Gumush is further rendered speechless by her moral idealism and her sheer ignorance. She is not a city girl, and she shuns sophisticated ways. Because she is Gumush.

Gumush is an unloved, but pretty, orphan seamstress from a Turkish village. Thanks to the logic of TV drama, she becomes the beloved empress of a contemporary family of Turkish business moguls. This kind of class fluidity is a basic plot element, much like the arranged marriages and the abortions.

The poor and hard working people have an earthy wisdom denied to the pampered rich, so the rich often rely on their stability of mind and their moral simplicity. The poor, on the other hand, are a pack of Cinderellas. They never directly rebel against wealth and power, in thought or deed. Their complaints are conservative, arising out of love, to preserve the status quo.

Gumush is a deeply traditional girl who never crosses the sultan of the family, the granddad. On the contrary, she reinforces the rules by modernizing them. Commonly Gumush does this with a mobile phone. Everyone in the serial owns a phone (they're Nokia phones, this being 2004 or so) and every episode involves a beeping torrent of SMS messages, lies, frauds, warnings, and small deceits.

In the end, even the sultan admits her victory, but not his own defeat. Nobody loses in a Turkish soap opera. Even the bad guys turn good, while the good guys are merely temporarily bad when led astray by their animal instincts. This prospect of a happy end is comforting, and very old-Hollywood, as opposed to contemporary American serials where, for heaven's sake! nothing ever turns well.

Does any common ground exist between Eastern soap and Western soap?

Well, there is that abiding need to sell women soap. Women wash the clothing of the family, so women have gender interests. Women of all communities know all about the mop, the wringer and bucket. The men of their communities would never gather round a screen to watch such things. The classic feminist question: who cleans the toilet in the household?
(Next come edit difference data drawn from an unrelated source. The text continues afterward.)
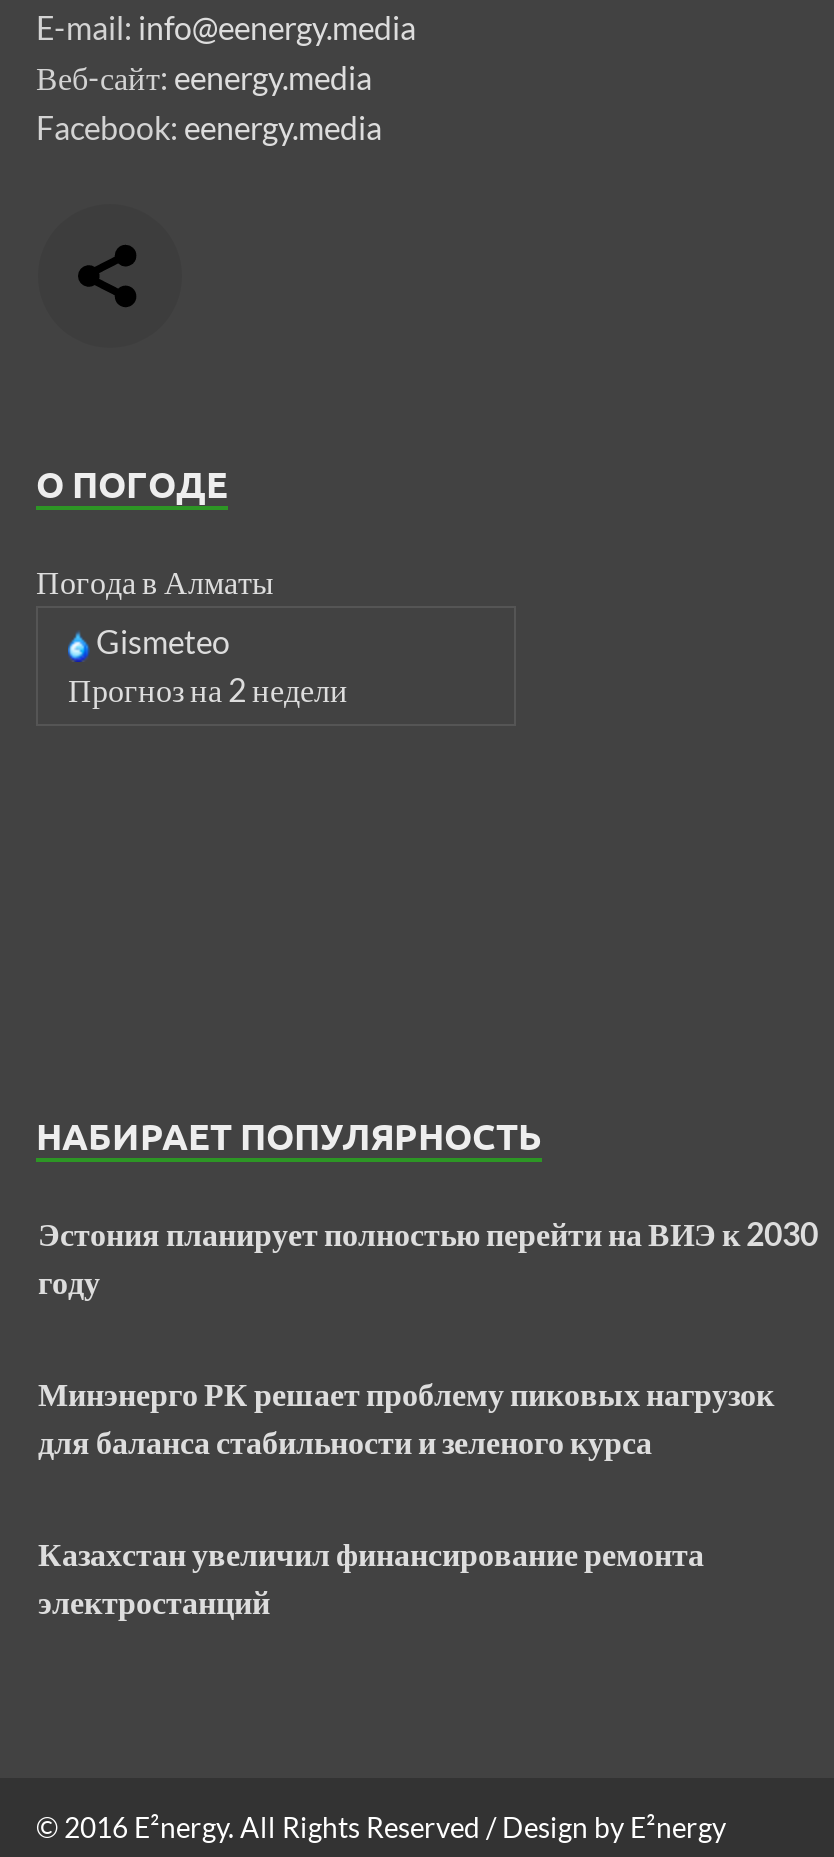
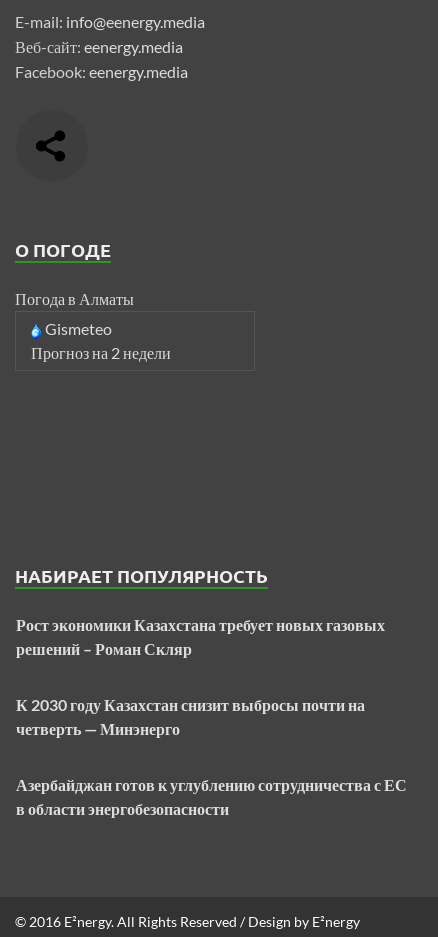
- Эстония планирует полностью перейти на ВИЭ к 2030
- году
+ Рост экономики Казахстана требует новых газовых
+ решений – Роман Скляр

- Минэнерго РК решает проблему пиковых нагрузок
- для баланса стабильности и зеленого курса
+ К 2030 году Казахстан снизит выбросы почти на
+ четверть — Минэнерго

- Казахстан увеличил финансирование ремонта
- электростанций
+ Азербайджан готов к углублению сотрудничества с ЕС
+ в области энергобезопасности
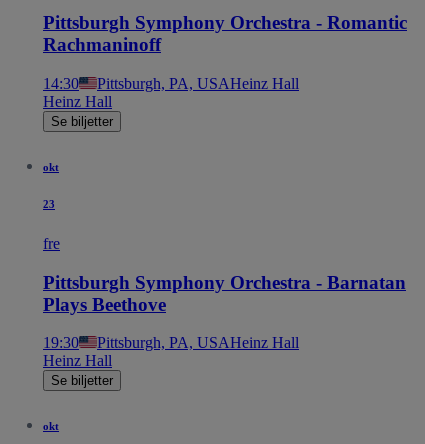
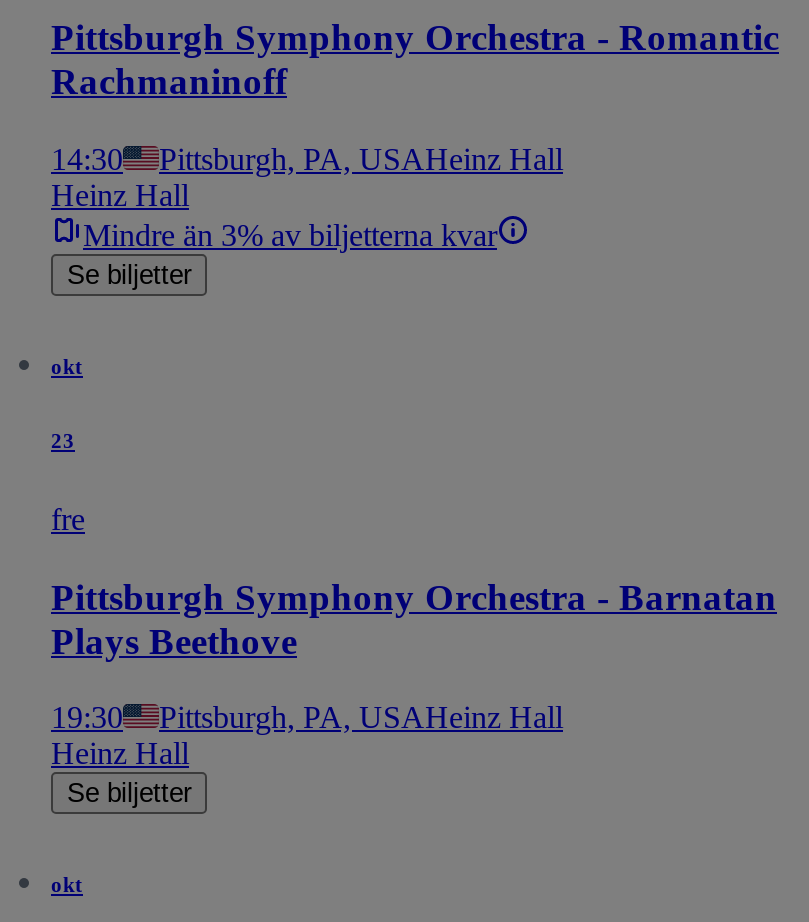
+ Mindre än 3% av biljetterna kvar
How could this silly soap opera become a talisman of female rebels in the Arab Spring? Obviously, it's because they identify with Gumush. Her heart is pure, but her faith in goodness is constantly jeopardized. Like Gumush, the rebel women of urban Egypt want a subversive revolution of female behavior, that can occur under the armature of strict and visibly unchangeable rules. Some time ago an anonymous girl in red was the symbol of women' s resistance and police brutality during the riots in Istanbul. She could have been Gumush.

However Gumush does not take to the streets, she does not tweet or do politics. Pity. Her influence on Arab spring women is cultural not openly political.

These women don't "want it all," they don't "want it now," and they would reject any world that proclaimed itself radically different from the traditions of family. It would be "mission impossible". But they do, in fact, flock in vast hordes to watch a Turkish woman struggle in a Turkish TV soap opera, something their Arab grandmothers never dreamt of doing. What's more, this TV soap has little to do with any Marshal MacLuhan "global village." Gumush is grand-scale, hugely successful, commercial TV that is very much of and for the Moslem village. The West doesn't watch Gumush.

Maybe that is the dead end of the Arab Spring revolutions that started with so much enthusiasm and vigor. Maybe that is what revolutions and soap operas have in common: a conservative backlash ending.

However real women can do better than that. They must save Gumush from her soap opera.